Cara kita menonton televisi berubah. Bukan karena cerita yang lebih baik atau karakter yang lebih menarik, tapi karena ponsel kita. Hollywood telah mengakui bahwa perhatian penonton semakin terganggu, dan dunia hiburan beradaptasi dengan dunia yang didominasi oleh TikTok, Instagram Reels, dan video berdurasi pendek. Hasilnya adalah terbentuknya kembali industri ini, dengan investasi pada mikro-drama vertikal, dan perubahan halus namun signifikan dalam cara penulisan skenario.
Bangkitnya Drama Mikro dan Masalah “Layar Kedua”.
Masalah intinya bukan sekadar orang-orang menonton TV sambil menggunakan ponsel mereka. Aliran konten pendek yang terus-menerus telah melatih rentang perhatian untuk menuntut kepuasan segera. Para eksekutif kini menghadapi kenyataan bahwa pemirsa mungkin tidak memberikan perhatian penuh dan tidak terbagi pada sebuah acara.
Inilah sebabnya mengapa Netflix dan layanan streaming lainnya dilaporkan mendesak para penulis untuk membuat konten mereka lebih “mudah diakses” oleh audiens yang terganggu. Salah satu cara untuk melakukan itu? Mintalah karakter menyatakan niatnya secara eksplisit, sehingga menghilangkan kebutuhan akan kesimpulan yang cermat. Tujuannya adalah untuk memastikan bahwa mereka yang menelusuri media sosial antar adegan tetap dapat mengikuti alur ceritanya.
Hal ini tidak selalu berarti “membodohi” konten, seperti yang diasumsikan beberapa orang. Sebaliknya, ini merupakan respons praktis terhadap perubahan lanskap media di mana persaingan untuk mendapatkan perhatian semakin ketat dibandingkan sebelumnya. Para eksekutif merespons perilaku konsumen, bukan mendiktenya.
Dampaknya terhadap Kualitas dan Masa Depan TV Prestige
Pergeseran ini mempunyai konsekuensi. “Zaman keemasan televisi”, yang didefinisikan oleh drama-drama beranggaran tinggi yang mendapatkan pujian kritis, mungkin akan semakin memudar. Masuknya persaingan jangka pendek dari platform seperti YouTube dan TikTok memaksa layanan streaming untuk memprioritaskan kuantitas daripada kualitas untuk mempertahankan pelanggan.

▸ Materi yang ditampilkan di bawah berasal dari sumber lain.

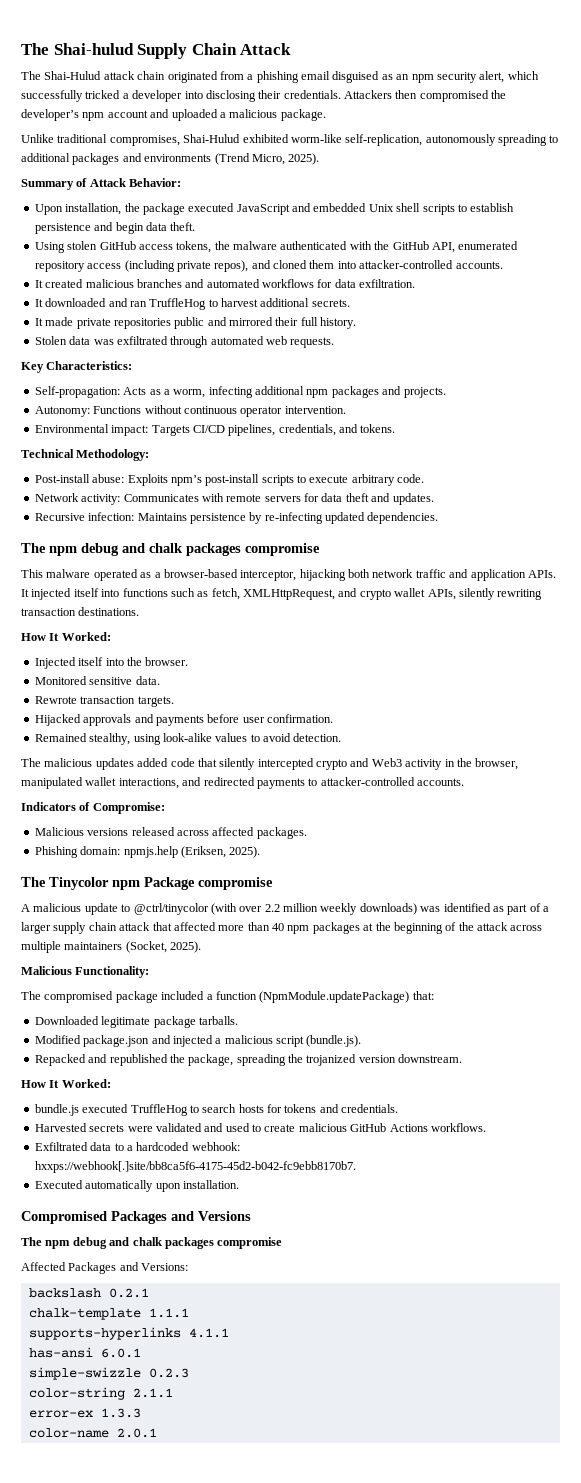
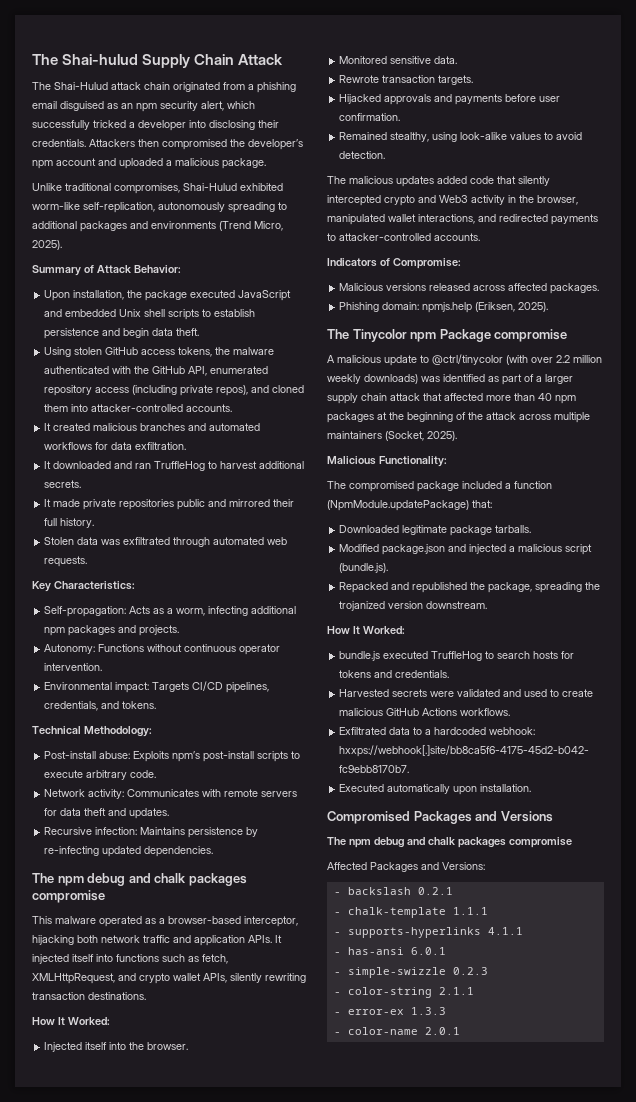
- backslash 0.2.1
+ - backslash 0.2.1
- chalk-template 1.1.1
+ - chalk-template 1.1.1
- supports-hyperlinks 4.1.1
+ - supports-hyperlinks 4.1.1
- has-ansi 6.0.1
+ - has-ansi 6.0.1
- simple-swizzle 0.2.3
+ - simple-swizzle 0.2.3
- color-string 2.1.1
+ - color-string 2.1.1
- error-ex 1.3.3
+ - error-ex 1.3.3
- color-name 2.0.1
+ - color-name 2.0.1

Hasilnya? Banyaknya konten yang mudah dicerna dan mudah dicerna – seperti film Natal Lindsay Lohan – yang, meskipun populer, sering kali tidak memiliki ambisi artistik seperti pendahulunya. Industri ini memproduksi lebih banyak konten dibandingkan sebelumnya, namun sebagian besar konten tersebut merupakan “kotoran” yang tidak disengaja, yang dirancang untuk mengisi kekosongan dibandingkan meningkatkan penyampaian cerita.
Jalan ke Depan: Kualitas Pada Akhirnya Akan Diunggulkan
Terlepas dari tren yang terjadi saat ini, para ahli memperkirakan dampak buruknya akan terjadi di masa depan. Ketika teknologi AI generatif semakin mempercepat produksi konten berkualitas rendah, pemirsa kemungkinan akan menjadi lebih cerdas. Titik puncaknya mungkin tiba ketika pemirsa secara aktif mencari program berkualitas tinggi, meskipun itu berarti harus membayar mahal untuk itu.

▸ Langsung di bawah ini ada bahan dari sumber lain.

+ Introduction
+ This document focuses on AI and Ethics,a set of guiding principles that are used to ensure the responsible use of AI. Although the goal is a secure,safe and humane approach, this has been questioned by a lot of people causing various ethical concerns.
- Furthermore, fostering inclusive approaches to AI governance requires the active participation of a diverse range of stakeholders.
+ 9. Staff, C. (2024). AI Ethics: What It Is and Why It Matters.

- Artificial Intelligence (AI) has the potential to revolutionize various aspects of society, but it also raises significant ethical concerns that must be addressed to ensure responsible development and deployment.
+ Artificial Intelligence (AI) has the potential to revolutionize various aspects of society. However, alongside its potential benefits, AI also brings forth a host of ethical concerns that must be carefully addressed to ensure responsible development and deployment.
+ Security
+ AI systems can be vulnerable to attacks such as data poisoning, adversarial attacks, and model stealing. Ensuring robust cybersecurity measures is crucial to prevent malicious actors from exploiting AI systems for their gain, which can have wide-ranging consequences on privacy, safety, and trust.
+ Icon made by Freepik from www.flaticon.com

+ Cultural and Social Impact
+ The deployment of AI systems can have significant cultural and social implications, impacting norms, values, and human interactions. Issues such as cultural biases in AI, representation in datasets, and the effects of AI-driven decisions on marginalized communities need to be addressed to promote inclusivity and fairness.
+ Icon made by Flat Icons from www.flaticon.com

Beberapa layanan streaming, seperti Apple TV+, mungkin pada akhirnya akan condong ke produksi eksklusif dan kelas atas, sementara layanan streaming lainnya mungkin kesulitan bersaing di pasar yang sudah jenuh. Industri ini mungkin menyusut, namun permintaan akan penyampaian cerita yang luar biasa akan tetap ada.
“Seni berkualitas tinggi selalu ada, dan orang-orang selalu mencarinya.”
Pada akhirnya, masa depan dunia hiburan mungkin akan lebih kecil, lebih selektif, dan lebih mahal. Namun bagi mereka yang menghargai narasi yang menarik, upaya untuk mencapai kualitas akan selalu ada.